ニュージーランドに生息する蛾の種類はけた違い。その数なんと1800種類以上にものぼる。鳥も蝶も頼れないニュージーランドの花たちが、蛾に花粉の運搬をお願いするようになったのも必然だったというわけだ。
では、蛾にとって目立つ色って何色だろう・・って、もうお分かりのはず!
そう、その色とは・・
花の白は「夜に目立つため」
一般的に蛾が活発に動くのは夕方から夜にかけて、つまり陽が沈んでから。そんな蛾に花の位置をわかってもらうには、日光下で目立つ赤や黄色ではなく、月光を反射して暗闇でも目立つ「白」にするのが一番。

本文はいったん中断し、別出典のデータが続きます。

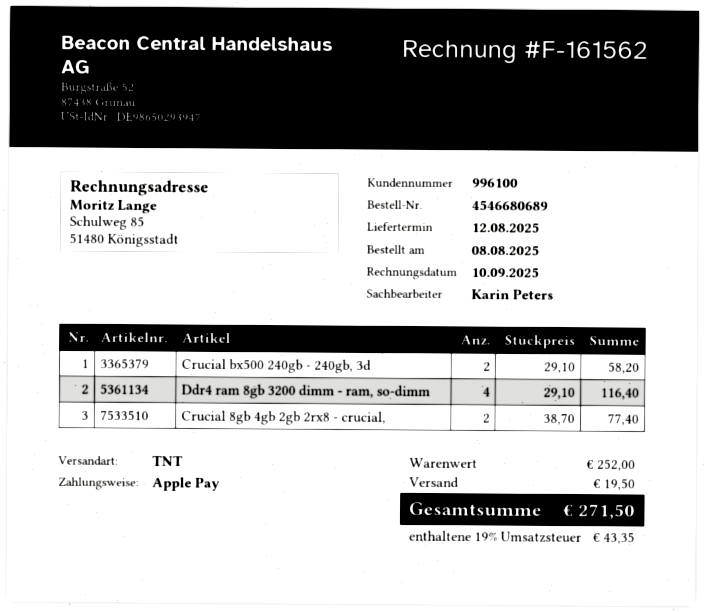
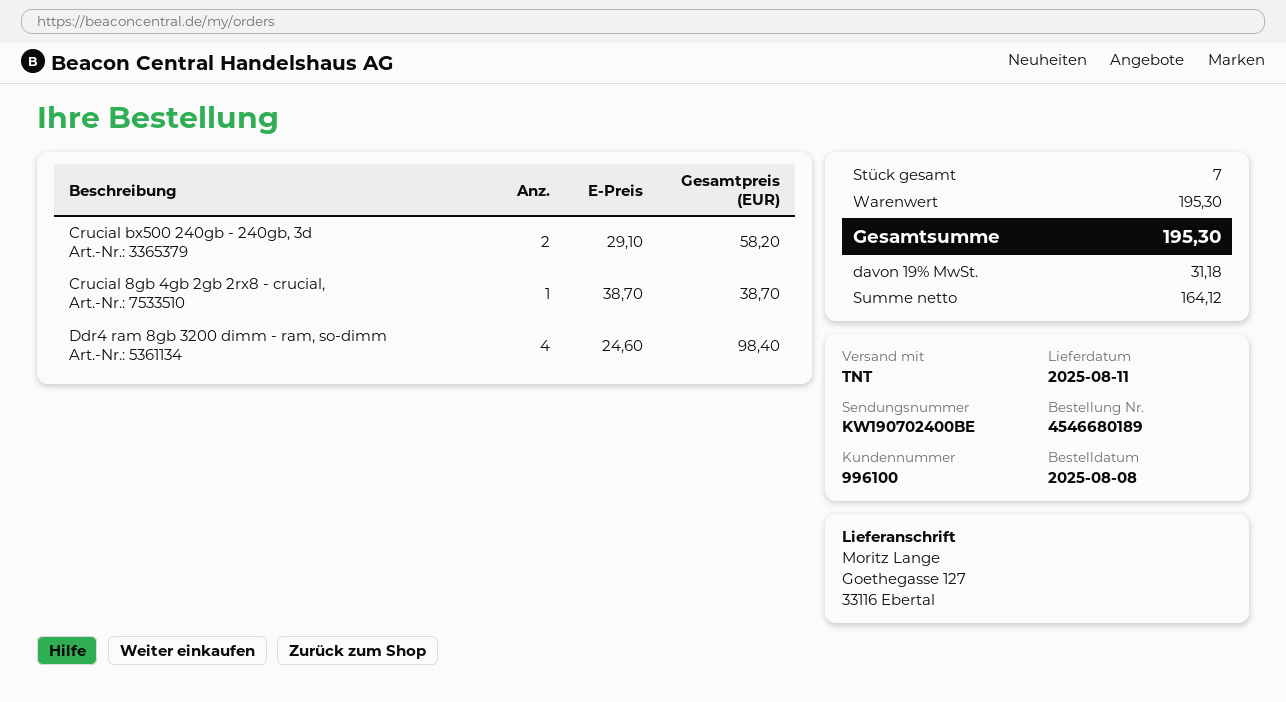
order number: 4546680689 -> 4546680189
delivery date: 2025-08-12 -> 2025-08-11
Ddr4 ram 8gb 3200 dimm - ram, so-dimm: 4 x 29.10 = 116.40 -> 4 x 24.60 = 98.40
Crucial 8gb 4gb 2gb 2rx8 - crucial,: 2 x 38.70 = 77.40 -> 1 x 38.70 = 38.70
subtotal: 252.00 -> 195.30
shipping: 19.50 -> none
tax: 19% = 43.35 -> 19% = 31.18
total: 271.50 -> 195.30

そのため、ニュージーランドの花たちはどれも白ばかりだったのだ。
花の色一つとっても、こうして調べてみるとそれぞれに理由があって面白い。NZの花の「白」は、独自の生態系の中で考えた末に編み出された、独自の工夫の産物だったのだ。
NZに限らず、今度お花を見かけたら、「このお花は誰に花粉を運んでもらいたくてこの色なんだろうなぁ」と考えてみると面白い発見があるかもしれない。きっとそのお花も、それぞれの環境に合わせた進化を遂げているはずだから。
追記:例外的にNZクリスマスツリーとも呼ばれるポフツカワは真っ赤な花だが、こちらはツイなどのNZに数種類だけいるミツスイ科の鳥たちをお目当てにしているようだ。ただし、やはりNZでは「色つきの花」は全体でみれば例外的な存在だと言っていい。